Last year, a department review revealed dozens of violations of rules for spending federal money. In one case, the center received federal funds for a disabled person who was actually in jail, one of several mistakes an inspector attributed to "a pervasive ennui surrounding the regional center."
Meanwhile, the Regional Center of Orange County has drawn legislative scrutiny this summer for an end-of-the-fiscal-year rush to give $2.8 million in surplus funds to service providers.
The Joint Legislative Audit Committee has demanded a detailed accounting of how the money was allocated and spent.
When regional centers tried to make ends meet by asking staff social workers to take on more clients and to take unpaid furloughs, labor conflicts flared. In early 1996, more than 100 social workers at Valley Mountain called for the removal of center executives. And in a letter to Amundson, they charged that the department's intervention in Valley Mountain's problems had come too late and was too weak.
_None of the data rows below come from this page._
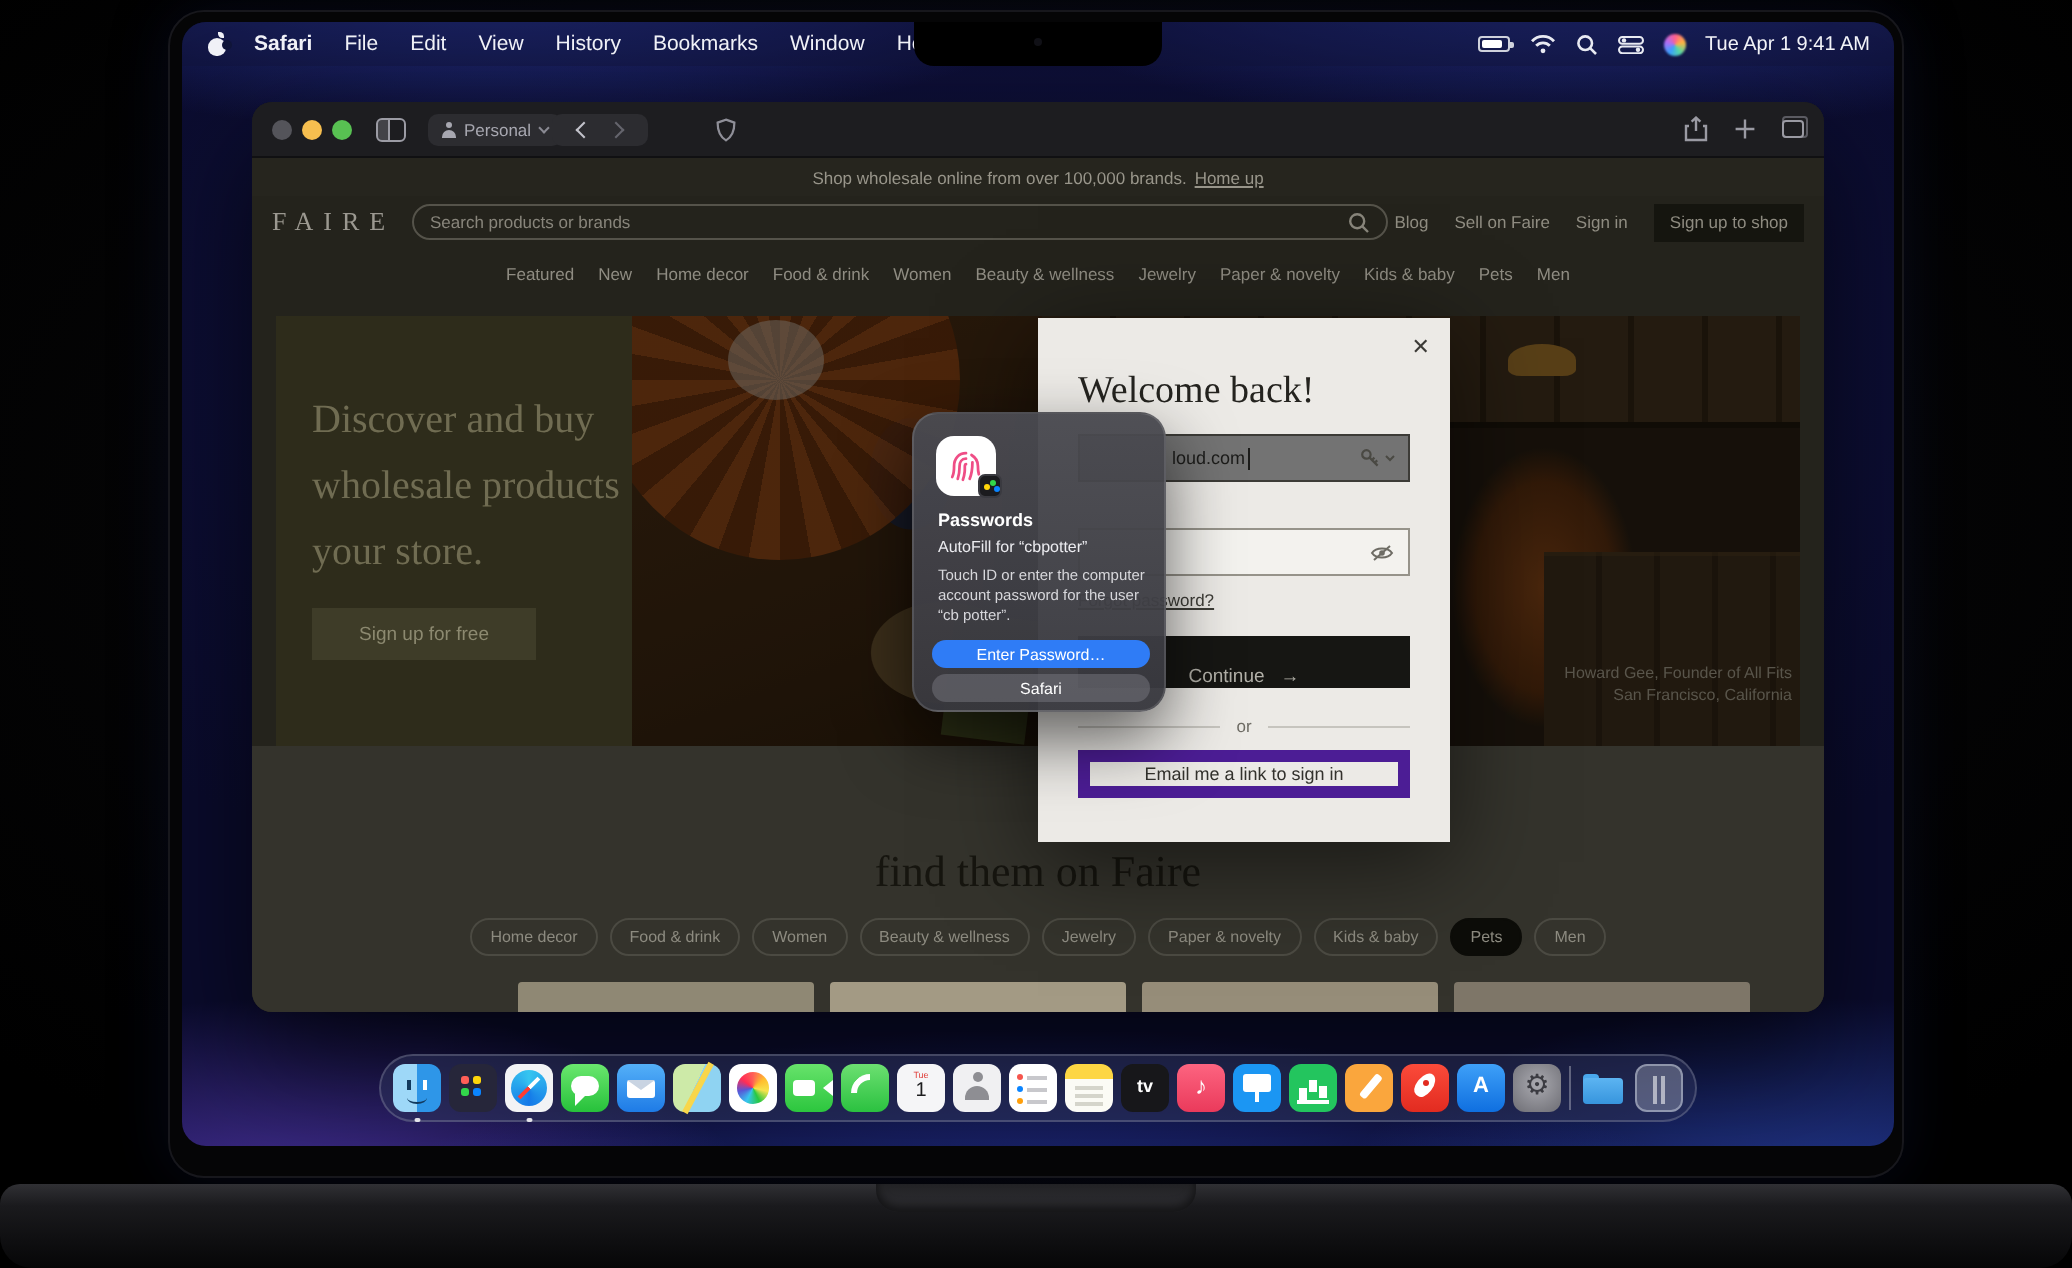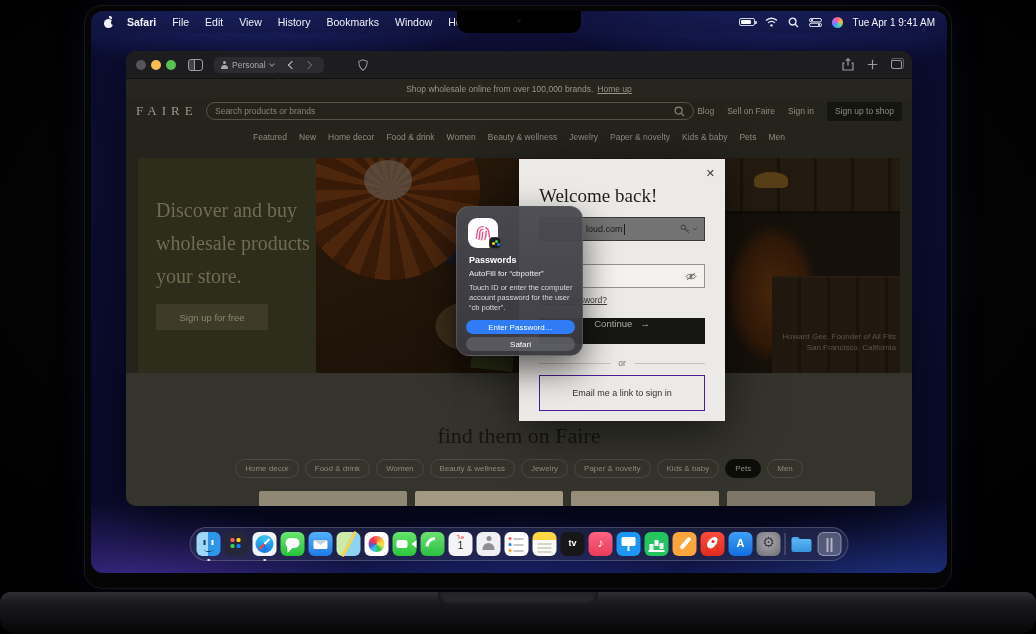--- a/index.html
+++ b/index.html
@@ -111,24 +111,24 @@
   #modal-close{position:absolute;right:10px;top:8px;font-size:11px;color:#3c3b37}
   #modal-title{position:absolute;left:20px;top:26px;font-family:"Liberation Serif",serif;font-size:19px;color:#24231f}
   .field{position:absolute;left:20px;width:166px;height:24px;background:#737373;display:flex;align-items:center}
   #email-field{top:58px;border:1.5px solid #3c3b37}
   #email-field .val{padding-left:46px;font-size:9px;color:#1c1c1a}
   .caret{width:1px;height:11px;background:#1c1c1a;margin-left:1px}
   #email-field .key-wrap{margin-left:auto;margin-right:6px;display:flex;align-items:center;gap:2px;color:#4a4943}
   #pw-field{top:105px;border:1px solid #96938a;background:#f3f2ee}
   #pw-field .eye{margin-left:auto;margin-right:7px;color:#6e6c64}
   #forgot{position:absolute;left:20px;top:136px;font-size:8.5px;text-decoration:underline;color:#3e3d38}
-  #continue-btn{position:absolute;left:20px;top:159px;width:166px;height:26px;background:#161613;color:#b2b0a8;font-size:9.5px;display:flex;align-items:flex-start;justify-content:center;gap:8px;border:none}
+  #continue-btn{position:absolute;left:20px;top:159px;width:166px;height:26px;background:#161613;color:#b2b0a8;font-size:9.5px;display:flex;align-items:flex-end;justify-content:center;gap:8px;border:none}
   #or-row{position:absolute;left:20px;top:199px;width:166px;display:flex;align-items:center;gap:8px;font-size:8.5px;color:#6e6c65}
   #or-row i{flex:1;height:1px;background:#c6c4be}
-  #magic-btn{position:absolute;left:20px;top:216px;width:166px;height:36px;border:1px solid #4c1d95;background:transparent;color:#33322d;font-size:9px;display:flex;align-items:center;justify-content:center}
+  #magic-btn{position:absolute;left:20px;top:216px;width:166px;height:24px;border:6px solid #4c1d95;background:transparent;color:#33322d;font-size:9px;display:flex;align-items:center;justify-content:center}
 
   
   #touchid{position:absolute;left:365px;top:195px;width:127px;height:150px;border-radius:13px;z-index:60;
     background:linear-gradient(rgba(74,74,80,.97),rgba(56,56,62,.97));border:1px solid rgba(255,255,255,.12);
     box-shadow:0 14px 34px rgba(0,0,0,.6);color:#fff}
   #tid-icon{position:absolute;left:11px;top:11px;width:30px;height:30px;border-radius:9px;background:#fff;display:flex;align-items:center;justify-content:center}
   #tid-badge{position:absolute;left:32px;top:30px;width:12px;height:12px;border-radius:3.5px;background:#1b1b1e;border:1px solid #3a3a40}
   #tid-badge i{position:absolute;width:3px;height:3px;border-radius:50%}
   #tid-badge .k1{left:1.5px;top:3.5px;background:#ffd60a}
   #tid-badge .k2{left:4.5px;top:1.5px;background:#32d74b}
In June 1996, staff at the Regional Center of the East Bay followed suit. In a blunt letter delivered to the center's board of directors, about 70 social workers declared that they had lost confidence in Director Munn:
"Whether we are looking at gross fiscal mismanagement of individual consumer and agency funds, deteriorating conditions for the ... staff of the agency, or the massive disruption
Caused by the reorganization (of the agency), the result is the same: Consumers will not receive the quality of service that they deserve."
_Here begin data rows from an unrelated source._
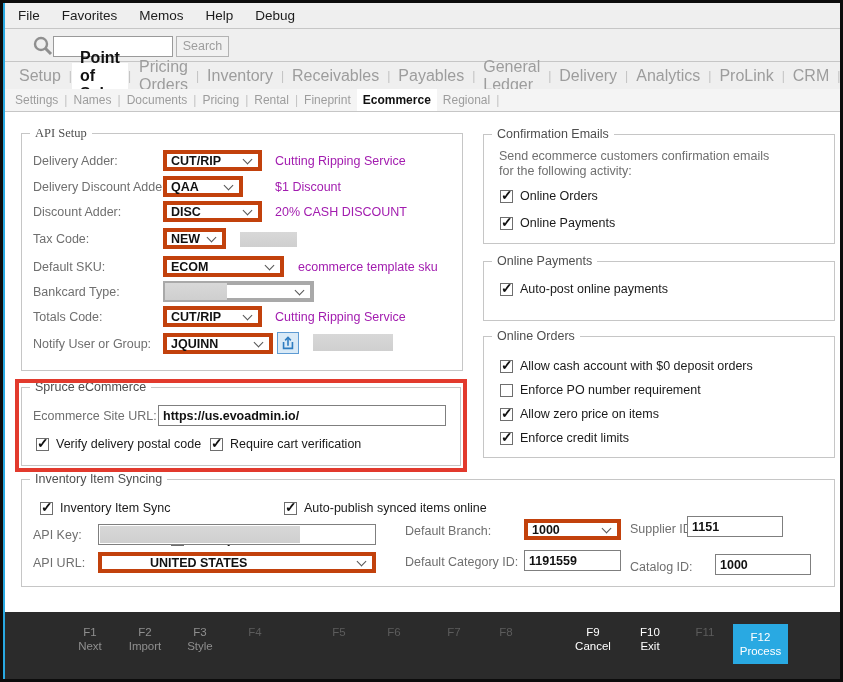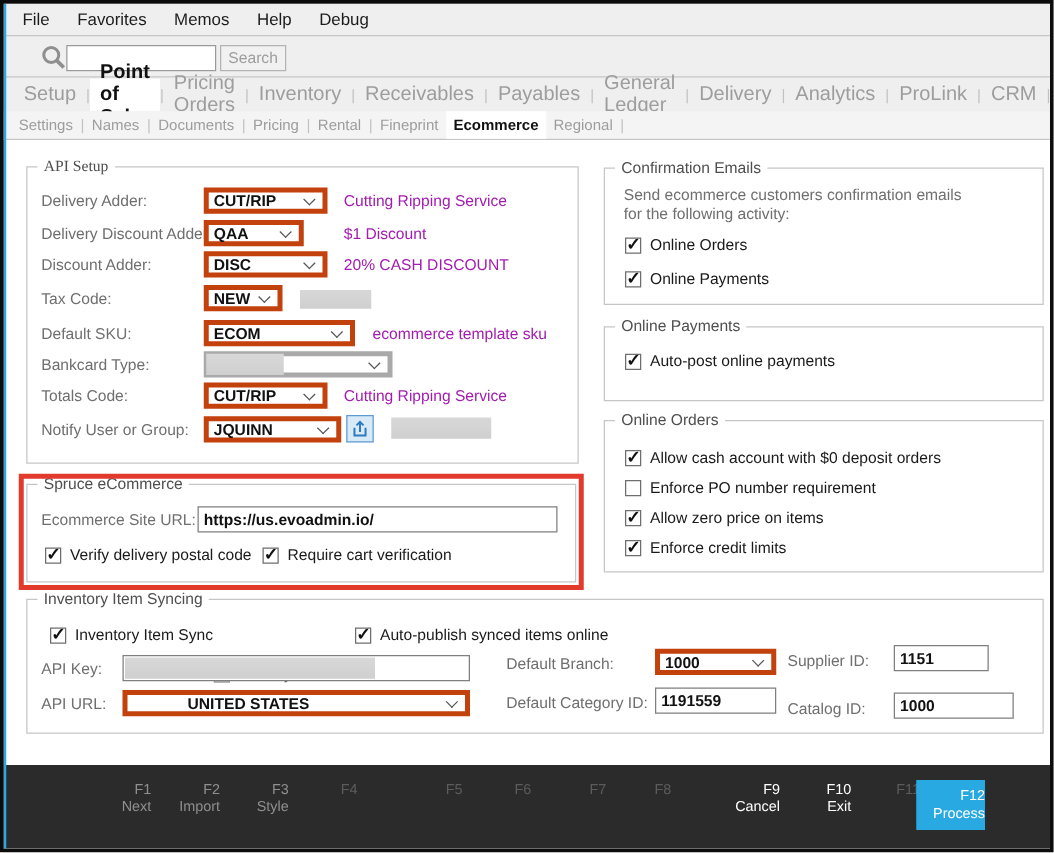--- a/index.html
+++ b/index.html
@@ -44,21 +44,21 @@
   .cb { width: 13px; height: 13px; border: 1px solid #6e6e6e; background: #fff; position: relative; flex: none; }
   .cb.on::after { content: "✓"; position: absolute; left: 0px; top: -4px; font-size: 14px; font-weight: 700; color: #111; }
   .cb-label { font-size: 12.5px; color: #1a1a1a; white-space: nowrap; }
 
   .lookup-btn { position: absolute; width: 22px; height: 22px; background: #d9eaf7; border: 1px solid #5e9bd3; display: flex; align-items: center; justify-content: center; }
 
   .highlight { position: absolute; border: 4px solid #e23a2d; background: transparent; z-index: 30; }
 
   
   .fbar { position: absolute; left: 0; right: 0; bottom: 0; height: 67px; background: #2b2b2b; }
-  .fk { position: absolute; top: 13px; width: 62px; text-align: right; }
+  .fk { position: absolute; top: 13px; width: 62px; text-align: center; }
   .fk .k { font-size: 11.5px; line-height: 14px; }
   .fk .l { font-size: 11.5px; line-height: 14px; }
   .fk.s-disabled { color: #8f8f8f; }
   .fk.s-empty { color: #5c5c5c; }
   .fk.s-enabled { color: #ffffff; }
   .fk.s-primary { color: #ffffff; background: #29a9e2; width: 55px; height: 40px; top: 12px; padding-top: 6px; }
 </style>
 </head>
 <body>
 
@@ -271,21 +271,21 @@
       <span class="sv">UNITED STATES</span>
       <span class="chev"></span>
     </div>
 
   <span class="flabel" style="left:402px;top:521px;">Default Branch:</span>
   <div class="select" style="left:521px;top:516px;width:97px;">
       <span class="sv">1000</span>
       <span class="chev"></span>
     </div>
   <span class="flabel" style="left:627px;top:519px;">Supplier ID:</span>
-  <input class="tinput" style="left: 712px; top: 513px; width: 76px;" value="1151">
+  <input class="tinput" style="left: 684px; top: 513px; width: 96px;" value="1151">
 
   <span class="flabel" style="left:402px;top:552px;">Default Category ID:</span>
   <input class="tinput" style="left: 521px; top: 547px; width: 97px;" value="1191559">
   <span class="flabel" style="left:627px;top:557px;">Catalog ID:</span>
   <input class="tinput" style="left: 712px; top: 551px; width: 96px;" value="1000">
 
   <div class="fbar">
     <div class="fk s-disabled" style="left:56px;">
         <div class="k">F1</div>
         <div class="l">Next</div>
At North Bay Regional Center in Napa and at the Tri-Counties Regional Center in Carpinteria, near Santa Barbara, staffers have threatened to strike.
At the Orange County regional center, tensions escalated this spring when a union organizer was fired from her case-manager job. When workers called a strike for mid-July, parents groups and disabled-service operators promised to join them on the picket lines. Just days before the walkout, a contract agreement was reached.
The conflicts have a common theme: Huge caseloads and forced furloughs leave many social workers feeling that they don't have enough time to take care of their clients and to closely monitor their homes and programs. Frustration, low pay and long hours lead to turnover, which leads to a diminished quality of care.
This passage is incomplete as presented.